Decrease probability of stochastic failures in test-slow

changed milestone to %Tor: 0.4.0.x-final

Trac:
Child Ticket(s): #29767 (moved)

added 040-backport 040-must actualpoints::0.5 component::core tor/tor milestone::Tor: 0.4.0.x-final nickm-merge owner::asn points::0.5 priority::high resolution::fixed reviewer::teor severity::normal sponsor::2-must status::closed tor-ci tor-test type::defect version::tor 0.4.0.1-alpha labels

Trac:
Cc: N/A to riastradh

#29767 (moved) has 2 more failures.

I think asn is handling this ticket with riastradh.

(I'm sorry about all the 040-must tickets, asn. If I've got them wrong, or if you need some help, feel free to pass them back to me.)

Trac:
Status: new to assigned
Owner: N/A to asn

Another failure at: https://travis-ci.org/tlyu/tor/jobs/508233862#L4244

Here's what Riastradh said on IRC today:

nickm: Hi! You are welcome to publish the IRC discussion we had earlier about stochastic tests. (I don't remember which one, but you have my permission to publish all of the discussions we've had about stochastic tests and the distribution samplers since November or whenever this all started.) I saw that there was an issue about changing the false positive rate. I'm low on energy right now, but here's the three things that I would suggest doing, some of which I might do if I had more energy:

Write some tests of the tests -- that is, write a buggy sampler for a distribution, and apply a stochastic test to it, and confirm the stochastic test fails. Examples: https://github.com/brave/crypto/blob/master/test/randomTest.js, https://github.com/probcomp/crosscat/blob/master/cpp_code/tests/test_random_number_generator.cpp You'll want to estimate the false positive rate of these test-tests (i.e., the statistical power of the tests to detect the bugs) empirically, since for most bugs there will be no neat analytic expression for it.

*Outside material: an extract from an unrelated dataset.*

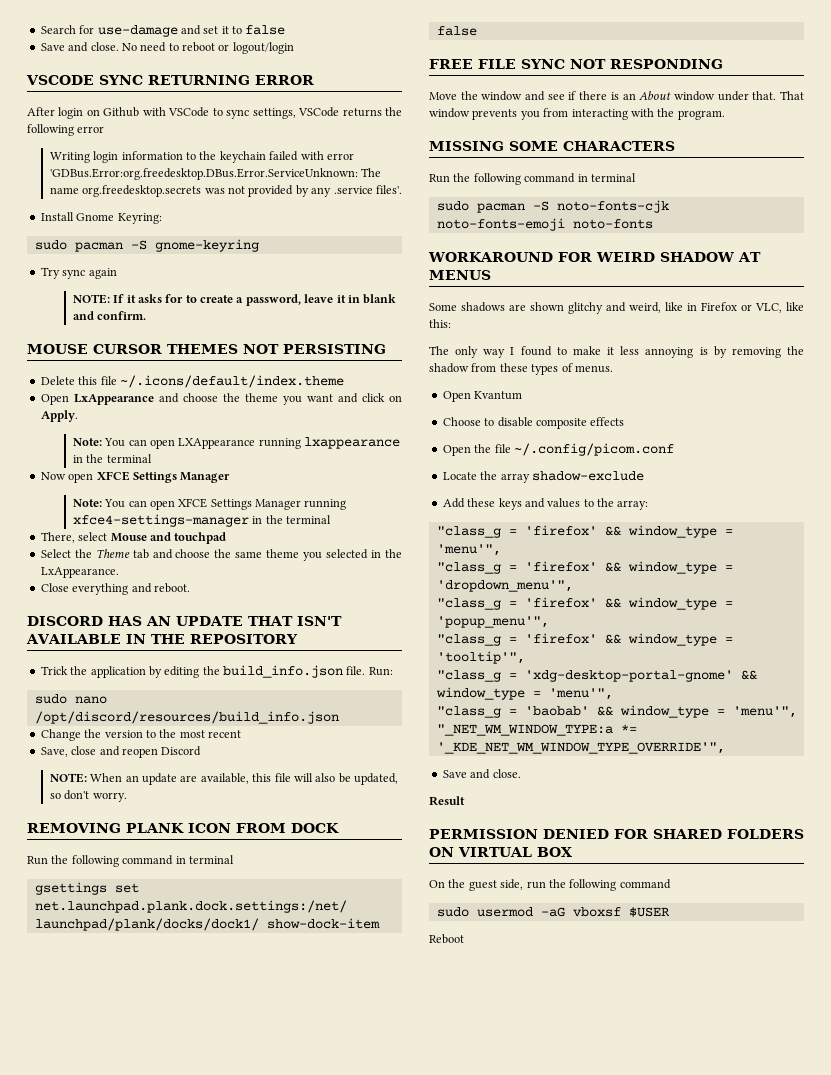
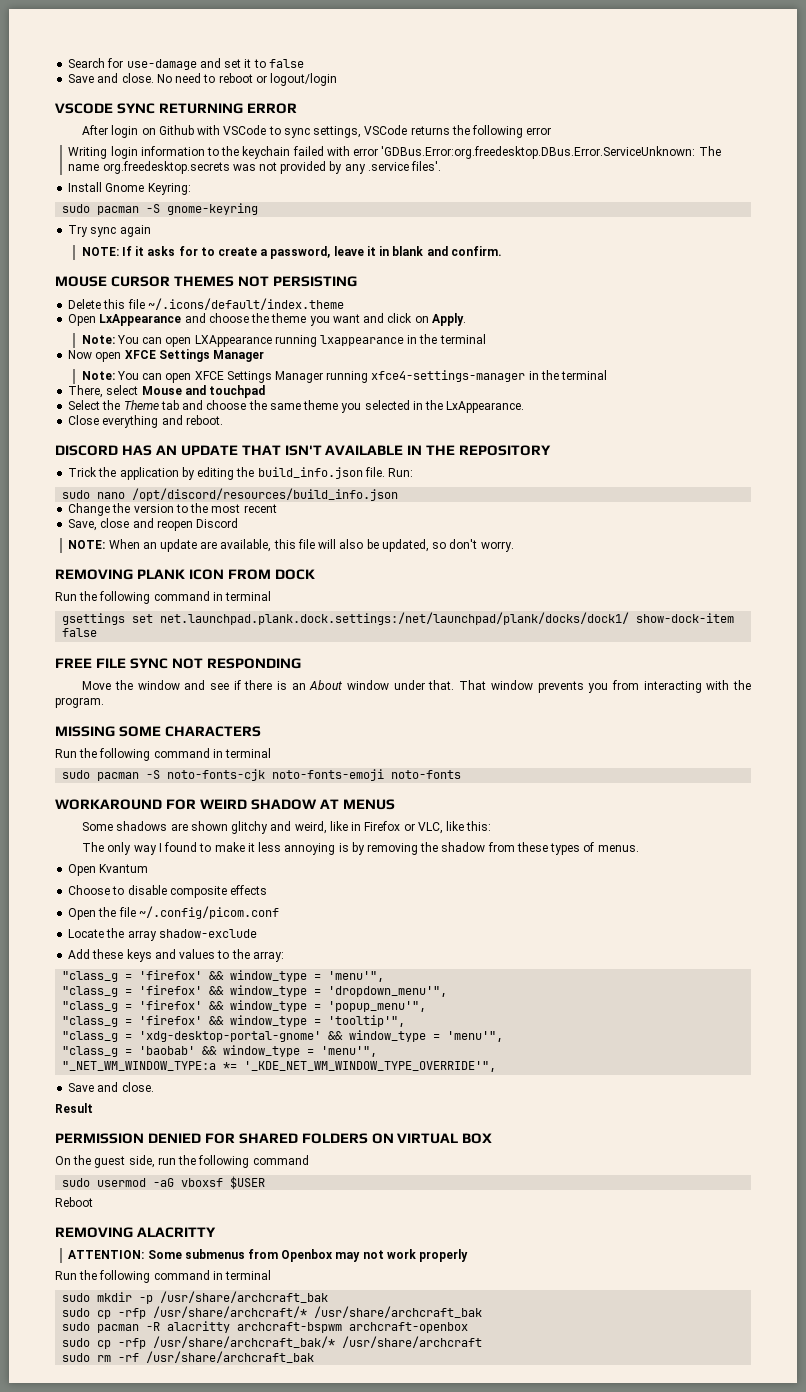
(464, 939) none -> [55,1227,216,1238] [68,1249,469,1262] [55,1270,272,1283] [62,1291,329,1304] [62,1306,483,1319] [62,1321,469,1333] [62,1336,483,1349] [62,1351,315,1363] // REMOVING ALACRITTY // ATTENTION: Some submenus from Openbox may not work properly // Run the following command in terminal // sudo mkdir -p /usr/share/archcraft_bak // sudo cp -rfp /usr/share/archcraft/* /usr/share/archcraft_bak // sudo pacman -R alacritty archcraft-bspwm archcraft-openbox // sudo cp -rfp /usr/share/archcraft_bak/* /usr/share/archcraft // sudo rm -rf /usr/share/archcraft_bak

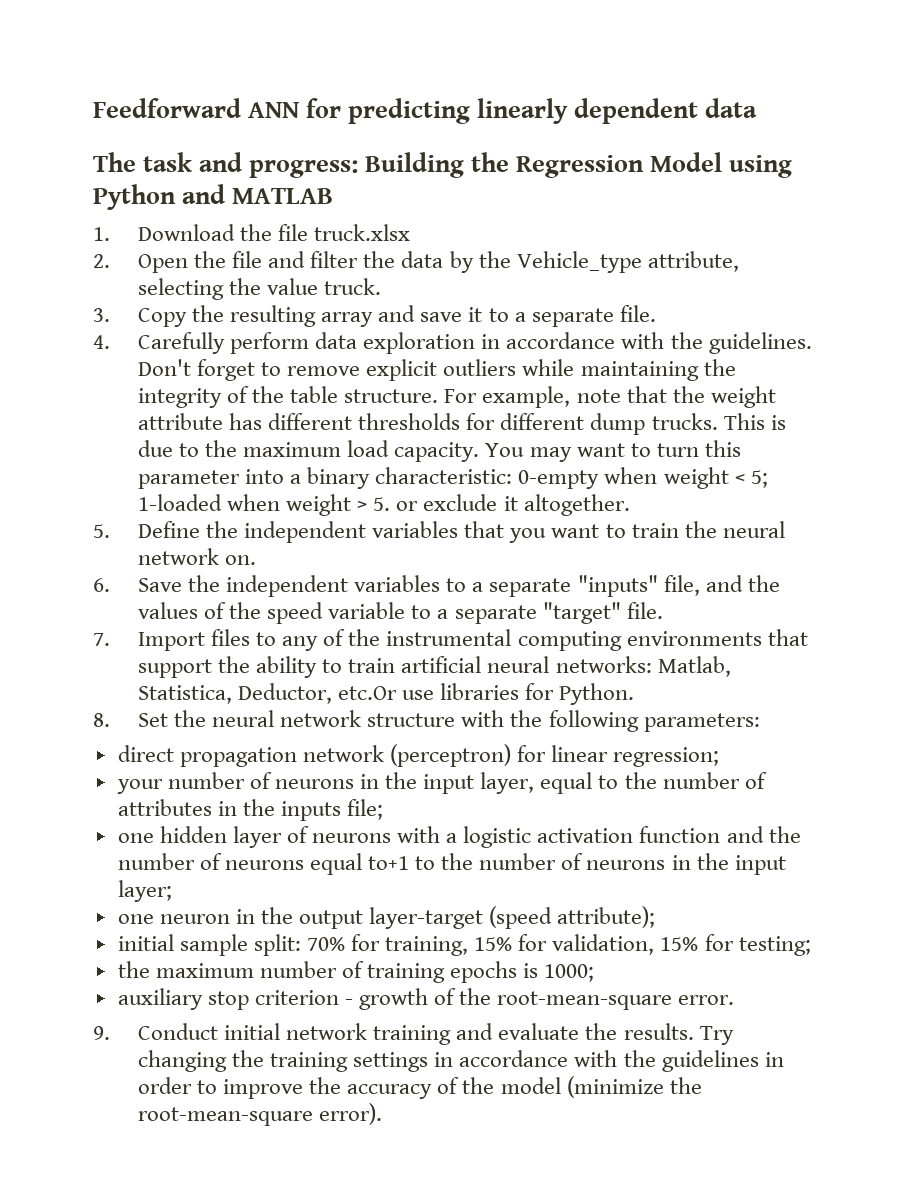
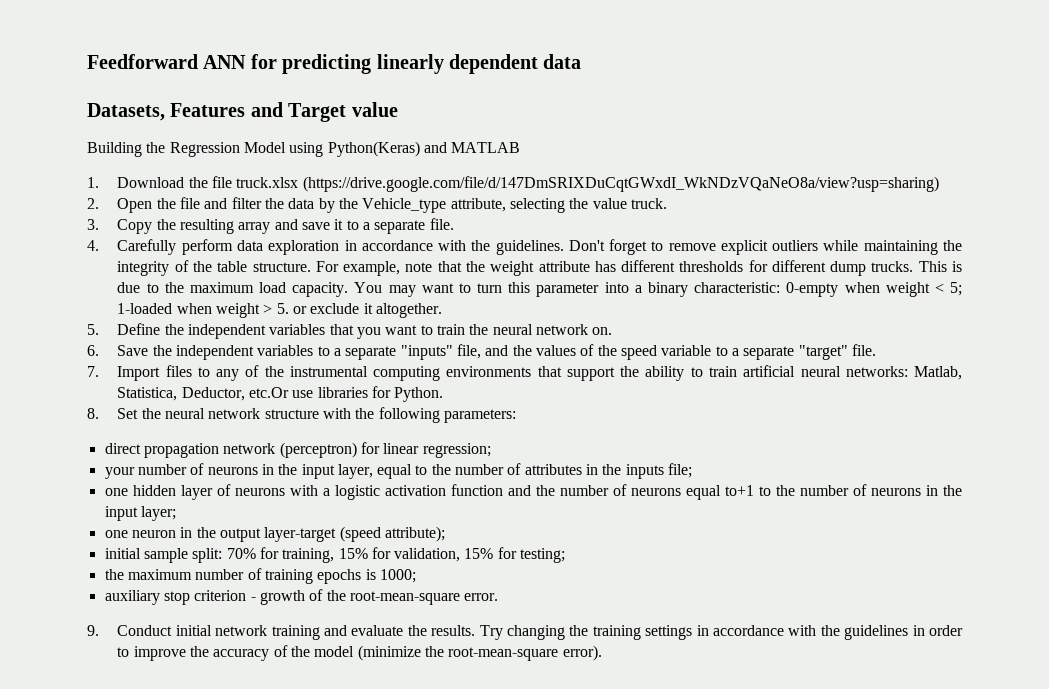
[93,152,359,178] The task and progress: -> [87,102,398,122] Datasets, Features and Target value //
[93,184,176,210] Python -> [327,141,420,157] Python(Keras)
(411, 232) none -> [302,176,939,192] (https://drive.google.com/file/d/147DmSRIXDuCqtGWxdI_WkNDzVQaNeO8a/view?usp=sharing)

Tweak NTRIALS and NPASSES_MIN so that the false positive rates of the usual tests and of the test-tests are acceptable. The first one you can compute analytically as I described in past conversations; the second will necessarily be based on the empirical measurements in (1).

Teach the CI to report the alarm rates -- not just number of alarms, but ratio of alarms to total tests run. And keep this state continuously across CI jobs so it can be aggregated over time.

In 0.4.0, I think increasing NTRIALS is our best option. I don't have access to the previous conversation about NTRIALS. If we can't find it, let's ask Riastradh, or just double NTRIALS.

One tiny addendum: It would be entirely reasonable to separate stochastic tests of distributions altogether, as in ./test, ./test-slow, ./test-stochastic. They are, after all, qualitatively different from deterministic tests, or from tests like testing that a signature made by a random public key verifies.

Replying to riastradh:

One tiny addendum: It would be entirely reasonable to separate stochastic tests of distributions altogether, as in ./test, ./test-slow, ./test-stochastic. They are, after all, qualitatively different from deterministic tests, or from tests like testing that a signature made by a random public key verifies.

This change would be appropriate for master (in another ticket) - we don't add new binaries late in an alpha series.

In #29527 (moved) and #29298 (moved), we modified some probability distribution tests to have a smaller range in 0.4.1. But we left the larger range in 0.4.0. I hope that doesn't affect the stochastic failure rate that much.

This bug caused #29528 (moved) to fail on master.

This bug caused #28636 (moved) to fail:

slow/prob_distr/stochastic_weibull: [forking] fail Weibull sampler
  FAIL src/test/test_prob_distr.c:1419: assert(ok)
NOTE: This is a stochastic test, and we expect it to fail from
time to time, with some low probability. If you see it fail more
than one trial in 100, though, please tell us.
Seed: D954C0E889C484D1BF3BB1D895E726F1
  [stochastic_weibull FAILED]
1/20 TESTS FAILED. (0 skipped)

https://travis-ci.org/torproject/tor/jobs/509213576#L5738

OK, my suggestion is to increase N_TRIALS from 2 to 3 for now, and open a ticket for the future to do more advanced stuff like the suggestions from comment:4.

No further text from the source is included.